Degen Keno — Pick Your Numbers, Control Your Variance (2026)

Keno is the sleeper in Degen’s Originals lineup. Nobody talks about it on Twitter. Nobody posts Keno highlights on Reddit. But here’s a number that might change your mind: I’ve had longer sessions on Keno than any other game at Degen. Not because the multipliers are wilder — they’re not. Not because the graphics are flashier — they’re not that either. It’s because Keno lets me pick my numbers, watch them draw one by one, and the pacing is exactly right for a chill evening session that doesn’t destroy my bankroll in ten minutes flat.
The game is lottery-style gambling stripped down to its core. A grid of 40 numbers. You pick between 1 and 10 of them. The system draws 10 numbers. You get paid based on how many of your picks match the draws. Simple. Relaxed. And underneath that simplicity is a Provably Fair system that guarantees every draw was determined before you selected a single number.
How Degen Keno Works
Forty numbers on a grid (1 through 40). You select between 1 and 10 of them — your picks. The Provably Fair system then draws 10 numbers from the pool. Your payout depends on how many of your picks appear in those 10 draws. More matches = higher multiplier. Zero matches on certain pick counts can still return a small payout, depending on the payout table.
Each round is completely independent. The system uses HMAC-SHA512 hashing to determine the 10 drawn numbers before you even select your first pick. There’s no memory between rounds. No “hot” numbers. No patterns. No cycles. The random number generator doesn’t know or care what happened last round. Every draw is a fresh cryptographic event.
The pick count is your primary decision. It’s the only knob you turn. Pick 1 number and you have a 25% chance of matching (10 draws out of 40 numbers). Pick 10 numbers and your probability of matching all 10 is astronomically low — but the payout when you do is massive. The house edge stays at ~1% regardless of how many numbers you select. Only the variance changes.
Pick Count Strategy — Variance You Can Control
| Picks | Match Needed for Profit | Variance Level | Max Multiplier | Best For |
|---|---|---|---|---|
| 1 | 1 match | Very Low | ~3.8x | Micro-grinding, volume play |
| 3 | 2+ matches | Low | ~16x | Balanced sessions, chill play |
| 5 | 3+ matches | Medium | ~50x | Moderate entertainment |
| 7 | 4+ matches | Medium-High | ~200x | Session variety |
| 10 | 5+ matches | High | ~1000x+ | Spike hunting |
My personal approach: 4 picks for casual sessions, 7 picks when I want some excitement. At 4 picks, you match at least 2 numbers fairly often, which usually returns your bet or gives a small profit. The session stays flat with occasional bumps. At 7 picks, the dynamics shift — you get stretches of losses punctuated by 4-5 match rounds that pay significantly. More emotional, more interesting, more variance.
Keno vs Other Degen Originals
Where does Keno fit in the Originals ecosystem? It fills a specific niche that no other game covers.

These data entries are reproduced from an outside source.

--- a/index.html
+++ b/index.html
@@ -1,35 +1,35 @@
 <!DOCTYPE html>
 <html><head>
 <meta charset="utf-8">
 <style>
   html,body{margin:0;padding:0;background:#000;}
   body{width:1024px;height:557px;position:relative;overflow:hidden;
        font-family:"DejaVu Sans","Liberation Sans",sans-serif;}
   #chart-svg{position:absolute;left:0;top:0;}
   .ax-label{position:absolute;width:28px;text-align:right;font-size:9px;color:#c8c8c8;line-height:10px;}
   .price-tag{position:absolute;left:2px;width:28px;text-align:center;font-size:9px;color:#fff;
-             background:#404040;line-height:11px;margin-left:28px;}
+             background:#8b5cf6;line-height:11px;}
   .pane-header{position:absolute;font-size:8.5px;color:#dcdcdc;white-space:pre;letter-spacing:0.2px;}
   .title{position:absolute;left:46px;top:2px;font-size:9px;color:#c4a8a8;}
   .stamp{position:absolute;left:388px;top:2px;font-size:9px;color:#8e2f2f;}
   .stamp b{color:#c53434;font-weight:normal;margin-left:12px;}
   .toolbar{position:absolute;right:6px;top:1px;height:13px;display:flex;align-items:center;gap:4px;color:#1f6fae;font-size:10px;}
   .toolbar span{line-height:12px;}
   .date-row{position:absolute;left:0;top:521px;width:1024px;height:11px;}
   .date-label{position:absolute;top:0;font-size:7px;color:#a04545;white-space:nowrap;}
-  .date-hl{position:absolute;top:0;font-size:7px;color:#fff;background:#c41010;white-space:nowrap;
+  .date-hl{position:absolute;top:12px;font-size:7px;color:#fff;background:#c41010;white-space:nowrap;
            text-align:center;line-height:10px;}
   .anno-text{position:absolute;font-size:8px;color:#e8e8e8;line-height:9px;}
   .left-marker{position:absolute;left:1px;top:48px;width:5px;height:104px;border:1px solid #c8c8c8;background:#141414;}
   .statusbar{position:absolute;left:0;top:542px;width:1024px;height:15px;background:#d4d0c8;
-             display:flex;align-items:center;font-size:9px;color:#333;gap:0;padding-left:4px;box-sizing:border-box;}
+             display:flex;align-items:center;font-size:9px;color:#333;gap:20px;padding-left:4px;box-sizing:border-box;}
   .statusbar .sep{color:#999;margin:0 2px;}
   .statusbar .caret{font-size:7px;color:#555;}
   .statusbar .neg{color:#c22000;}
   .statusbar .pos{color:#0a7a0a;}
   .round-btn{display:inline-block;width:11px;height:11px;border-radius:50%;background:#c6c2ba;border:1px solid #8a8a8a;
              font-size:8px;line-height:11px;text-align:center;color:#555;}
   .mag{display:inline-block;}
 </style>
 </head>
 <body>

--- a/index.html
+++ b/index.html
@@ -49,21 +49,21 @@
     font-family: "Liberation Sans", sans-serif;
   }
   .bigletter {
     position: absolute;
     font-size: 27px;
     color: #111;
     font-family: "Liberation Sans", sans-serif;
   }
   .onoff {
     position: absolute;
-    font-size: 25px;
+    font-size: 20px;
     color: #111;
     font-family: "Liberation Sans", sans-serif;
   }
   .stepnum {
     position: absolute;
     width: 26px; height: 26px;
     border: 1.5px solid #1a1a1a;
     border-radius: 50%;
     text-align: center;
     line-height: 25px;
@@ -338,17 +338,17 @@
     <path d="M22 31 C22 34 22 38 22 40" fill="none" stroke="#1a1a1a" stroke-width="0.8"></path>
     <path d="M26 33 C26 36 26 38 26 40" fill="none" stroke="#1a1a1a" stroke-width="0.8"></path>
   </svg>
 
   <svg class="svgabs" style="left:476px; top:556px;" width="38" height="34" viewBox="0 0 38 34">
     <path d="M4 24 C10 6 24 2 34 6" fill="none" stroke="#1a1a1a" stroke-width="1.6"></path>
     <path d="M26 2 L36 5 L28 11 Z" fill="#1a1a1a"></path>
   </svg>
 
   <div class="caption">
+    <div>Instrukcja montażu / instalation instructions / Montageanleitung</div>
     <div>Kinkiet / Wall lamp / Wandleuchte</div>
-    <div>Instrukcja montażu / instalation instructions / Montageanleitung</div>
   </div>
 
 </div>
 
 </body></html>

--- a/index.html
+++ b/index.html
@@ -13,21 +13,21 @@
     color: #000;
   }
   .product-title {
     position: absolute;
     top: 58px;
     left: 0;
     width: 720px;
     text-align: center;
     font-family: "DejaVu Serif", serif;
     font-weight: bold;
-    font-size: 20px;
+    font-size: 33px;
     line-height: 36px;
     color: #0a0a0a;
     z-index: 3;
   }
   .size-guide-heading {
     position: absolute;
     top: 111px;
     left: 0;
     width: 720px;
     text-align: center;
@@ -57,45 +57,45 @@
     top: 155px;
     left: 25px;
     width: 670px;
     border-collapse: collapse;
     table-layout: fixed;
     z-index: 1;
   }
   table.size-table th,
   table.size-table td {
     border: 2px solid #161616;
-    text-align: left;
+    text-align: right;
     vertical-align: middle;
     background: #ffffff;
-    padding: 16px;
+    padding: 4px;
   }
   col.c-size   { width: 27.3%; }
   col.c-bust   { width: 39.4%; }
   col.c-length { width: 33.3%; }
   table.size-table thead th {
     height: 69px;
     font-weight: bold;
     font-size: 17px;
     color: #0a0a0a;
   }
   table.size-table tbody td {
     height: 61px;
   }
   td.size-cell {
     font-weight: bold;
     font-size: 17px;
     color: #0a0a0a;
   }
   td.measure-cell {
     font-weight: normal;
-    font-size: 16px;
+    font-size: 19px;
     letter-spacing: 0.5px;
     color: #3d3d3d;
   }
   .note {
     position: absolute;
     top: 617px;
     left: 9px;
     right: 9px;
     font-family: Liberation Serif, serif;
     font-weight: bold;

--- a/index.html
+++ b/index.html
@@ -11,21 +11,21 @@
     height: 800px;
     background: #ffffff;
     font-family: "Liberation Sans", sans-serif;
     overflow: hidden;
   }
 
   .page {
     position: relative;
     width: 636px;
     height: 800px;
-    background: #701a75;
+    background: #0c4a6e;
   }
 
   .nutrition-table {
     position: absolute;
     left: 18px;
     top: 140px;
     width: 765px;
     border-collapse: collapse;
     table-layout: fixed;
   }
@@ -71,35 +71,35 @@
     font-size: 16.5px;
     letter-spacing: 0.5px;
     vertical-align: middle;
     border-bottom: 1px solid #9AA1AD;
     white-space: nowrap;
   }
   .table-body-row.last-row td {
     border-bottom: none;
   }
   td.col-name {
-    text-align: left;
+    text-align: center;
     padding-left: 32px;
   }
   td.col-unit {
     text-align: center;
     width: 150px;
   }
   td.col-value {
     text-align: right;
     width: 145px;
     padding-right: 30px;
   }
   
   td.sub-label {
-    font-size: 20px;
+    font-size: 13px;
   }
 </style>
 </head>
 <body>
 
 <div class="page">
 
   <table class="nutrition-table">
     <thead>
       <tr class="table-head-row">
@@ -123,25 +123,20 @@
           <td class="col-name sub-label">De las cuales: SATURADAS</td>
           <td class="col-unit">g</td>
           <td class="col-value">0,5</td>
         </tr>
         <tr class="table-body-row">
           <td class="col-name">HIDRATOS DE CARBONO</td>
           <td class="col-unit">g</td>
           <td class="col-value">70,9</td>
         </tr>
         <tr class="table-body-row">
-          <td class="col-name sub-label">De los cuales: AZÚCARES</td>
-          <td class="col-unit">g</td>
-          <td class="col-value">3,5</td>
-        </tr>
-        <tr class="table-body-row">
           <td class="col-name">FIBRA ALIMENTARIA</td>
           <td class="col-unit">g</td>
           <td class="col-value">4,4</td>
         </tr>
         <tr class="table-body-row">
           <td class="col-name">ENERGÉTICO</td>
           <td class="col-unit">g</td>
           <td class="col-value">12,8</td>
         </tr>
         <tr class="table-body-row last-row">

| Feature | Keno | Plinko | Limbo |
|---|---|---|---|
| Pace | Relaxed (watch draws) | Fast (instant drops) | Fastest (instant result) |
| Player Interaction | Pick your numbers | Choose risk + rows | Set target |
| Visual Entertainment | Numbers light up sequentially | Ball bounce animation | None (instant number) |
| Session Length | Longest per bankroll | Medium | Shortest (speed) |
| House Edge | ~1% | ~1% | ~1% |
Keno is the game for players who want to slow down. Limbo and Dice fire off hundreds of rounds per session. Crash keeps your heart rate elevated. Keno lets you breathe between rounds, watch the numbers light up one at a time, and feel something with each draw that either matches or misses your picks. It’s the most “human” feeling game in the lineup — the closest thing to sitting in a Keno lounge with a paper ticket.
Playing Keno Smart
Provably Fair Keno
Every Keno draw uses Degen’s Provably Fair system. The 10 drawn numbers are determined by HMAC-SHA512(serverSeed, "clientSeed:nonce:keno") before you select your picks. The server commits to the draw via hash, and after the round you receive the server seed to verify everything. The numbers that lit up on your screen match the numbers that were cryptographically locked in before the round started.
I want to emphasize that point: the draw happens before your picks. This means the game can’t adjust which numbers are drawn based on what you selected. The server doesn’t know your picks when it commits the hash. Your selection and the draw are completely independent events. That’s the whole point of Provably Fair — making manipulation mathematically impossible.